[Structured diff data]
<<<<
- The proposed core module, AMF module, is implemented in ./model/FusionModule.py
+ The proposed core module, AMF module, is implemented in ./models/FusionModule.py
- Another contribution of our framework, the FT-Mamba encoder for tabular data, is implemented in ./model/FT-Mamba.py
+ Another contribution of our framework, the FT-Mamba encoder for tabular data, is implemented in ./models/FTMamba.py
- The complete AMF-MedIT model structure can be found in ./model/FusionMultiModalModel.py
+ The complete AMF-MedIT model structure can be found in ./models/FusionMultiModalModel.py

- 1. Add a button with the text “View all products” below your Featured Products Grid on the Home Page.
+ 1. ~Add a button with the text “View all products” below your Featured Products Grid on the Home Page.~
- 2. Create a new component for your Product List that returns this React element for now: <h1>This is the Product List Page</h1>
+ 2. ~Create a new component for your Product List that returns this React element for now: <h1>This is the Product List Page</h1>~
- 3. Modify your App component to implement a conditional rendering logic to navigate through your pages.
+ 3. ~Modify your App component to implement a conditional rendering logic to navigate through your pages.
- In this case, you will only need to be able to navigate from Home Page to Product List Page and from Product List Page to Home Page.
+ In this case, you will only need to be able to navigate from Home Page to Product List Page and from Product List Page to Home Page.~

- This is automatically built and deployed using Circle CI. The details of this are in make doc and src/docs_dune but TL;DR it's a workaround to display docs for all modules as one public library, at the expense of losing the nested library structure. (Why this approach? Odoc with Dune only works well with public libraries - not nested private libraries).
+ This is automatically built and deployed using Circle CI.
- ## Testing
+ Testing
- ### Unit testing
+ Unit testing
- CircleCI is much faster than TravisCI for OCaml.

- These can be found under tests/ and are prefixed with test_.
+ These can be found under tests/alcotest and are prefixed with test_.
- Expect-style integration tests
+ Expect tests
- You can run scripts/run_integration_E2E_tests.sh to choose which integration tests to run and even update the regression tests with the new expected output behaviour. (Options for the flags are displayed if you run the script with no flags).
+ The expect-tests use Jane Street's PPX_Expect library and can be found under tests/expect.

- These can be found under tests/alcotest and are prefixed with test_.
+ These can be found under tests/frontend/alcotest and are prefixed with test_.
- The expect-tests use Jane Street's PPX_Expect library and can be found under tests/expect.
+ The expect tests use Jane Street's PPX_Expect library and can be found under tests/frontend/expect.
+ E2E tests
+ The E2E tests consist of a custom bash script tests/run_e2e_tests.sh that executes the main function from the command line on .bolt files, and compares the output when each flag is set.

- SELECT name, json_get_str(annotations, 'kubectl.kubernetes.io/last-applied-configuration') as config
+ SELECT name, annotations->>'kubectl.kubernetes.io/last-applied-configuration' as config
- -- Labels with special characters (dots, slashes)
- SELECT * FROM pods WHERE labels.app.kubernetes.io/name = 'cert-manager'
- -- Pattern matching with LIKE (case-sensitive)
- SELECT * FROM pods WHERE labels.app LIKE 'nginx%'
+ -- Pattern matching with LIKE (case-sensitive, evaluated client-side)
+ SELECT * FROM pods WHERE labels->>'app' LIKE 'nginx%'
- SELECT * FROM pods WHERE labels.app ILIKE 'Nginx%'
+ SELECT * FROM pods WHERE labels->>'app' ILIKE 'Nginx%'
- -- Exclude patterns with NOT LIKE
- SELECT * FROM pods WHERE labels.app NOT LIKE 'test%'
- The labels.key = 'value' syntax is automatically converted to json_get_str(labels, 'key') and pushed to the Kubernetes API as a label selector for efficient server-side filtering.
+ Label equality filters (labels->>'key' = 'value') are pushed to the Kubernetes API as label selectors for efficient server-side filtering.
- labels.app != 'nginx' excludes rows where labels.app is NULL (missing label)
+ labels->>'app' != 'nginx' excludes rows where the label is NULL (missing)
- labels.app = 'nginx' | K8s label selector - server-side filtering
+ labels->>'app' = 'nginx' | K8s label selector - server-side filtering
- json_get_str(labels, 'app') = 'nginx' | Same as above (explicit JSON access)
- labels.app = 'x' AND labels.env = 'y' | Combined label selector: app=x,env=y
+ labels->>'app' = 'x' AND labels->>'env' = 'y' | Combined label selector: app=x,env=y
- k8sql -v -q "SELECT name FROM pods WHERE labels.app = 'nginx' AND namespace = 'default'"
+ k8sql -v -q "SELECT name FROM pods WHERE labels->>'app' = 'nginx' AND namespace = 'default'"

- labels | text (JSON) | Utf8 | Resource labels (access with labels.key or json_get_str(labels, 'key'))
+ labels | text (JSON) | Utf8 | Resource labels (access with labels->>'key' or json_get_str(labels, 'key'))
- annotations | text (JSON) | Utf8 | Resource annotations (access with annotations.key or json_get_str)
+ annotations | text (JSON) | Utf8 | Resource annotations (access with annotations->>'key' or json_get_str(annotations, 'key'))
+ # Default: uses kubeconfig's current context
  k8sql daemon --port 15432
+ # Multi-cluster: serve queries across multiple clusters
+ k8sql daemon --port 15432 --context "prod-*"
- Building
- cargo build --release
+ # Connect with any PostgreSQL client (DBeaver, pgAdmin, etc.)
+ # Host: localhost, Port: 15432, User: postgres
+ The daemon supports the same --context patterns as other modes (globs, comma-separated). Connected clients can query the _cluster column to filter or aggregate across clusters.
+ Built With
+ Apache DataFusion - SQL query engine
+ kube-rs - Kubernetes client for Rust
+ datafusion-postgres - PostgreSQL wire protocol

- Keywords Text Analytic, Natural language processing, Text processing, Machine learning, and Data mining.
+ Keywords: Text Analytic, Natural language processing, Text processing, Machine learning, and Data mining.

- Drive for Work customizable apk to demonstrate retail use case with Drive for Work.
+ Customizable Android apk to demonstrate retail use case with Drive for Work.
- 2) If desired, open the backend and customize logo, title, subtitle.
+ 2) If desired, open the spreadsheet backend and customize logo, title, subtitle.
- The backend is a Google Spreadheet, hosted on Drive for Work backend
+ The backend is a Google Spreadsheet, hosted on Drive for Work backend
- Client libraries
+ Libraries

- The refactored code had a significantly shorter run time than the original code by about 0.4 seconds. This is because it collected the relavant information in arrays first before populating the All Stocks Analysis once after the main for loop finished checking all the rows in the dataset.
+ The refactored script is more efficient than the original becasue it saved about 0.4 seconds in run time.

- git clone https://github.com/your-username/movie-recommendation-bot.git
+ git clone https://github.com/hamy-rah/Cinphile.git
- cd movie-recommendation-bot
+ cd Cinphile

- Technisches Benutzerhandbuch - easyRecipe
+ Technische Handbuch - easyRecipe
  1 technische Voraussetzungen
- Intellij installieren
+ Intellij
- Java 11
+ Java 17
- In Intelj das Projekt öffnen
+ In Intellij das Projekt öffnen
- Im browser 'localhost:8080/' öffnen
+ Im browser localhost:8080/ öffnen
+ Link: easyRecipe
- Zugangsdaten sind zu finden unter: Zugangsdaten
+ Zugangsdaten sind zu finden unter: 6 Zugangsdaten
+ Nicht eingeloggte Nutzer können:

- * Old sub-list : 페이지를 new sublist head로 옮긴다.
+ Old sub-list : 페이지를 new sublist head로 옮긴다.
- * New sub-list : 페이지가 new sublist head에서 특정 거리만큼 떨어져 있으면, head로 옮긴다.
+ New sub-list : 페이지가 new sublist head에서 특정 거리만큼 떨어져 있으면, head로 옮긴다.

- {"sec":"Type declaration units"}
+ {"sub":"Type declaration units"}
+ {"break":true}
>>>>
The problem ▸
With "clone" as the word to match, copy each line of the records that has it.

Exercise answer ▸
- git clone https://github.com/your-username/movie-recommendation-bot.git
+ git clone https://github.com/hamy-rah/Cinphile.git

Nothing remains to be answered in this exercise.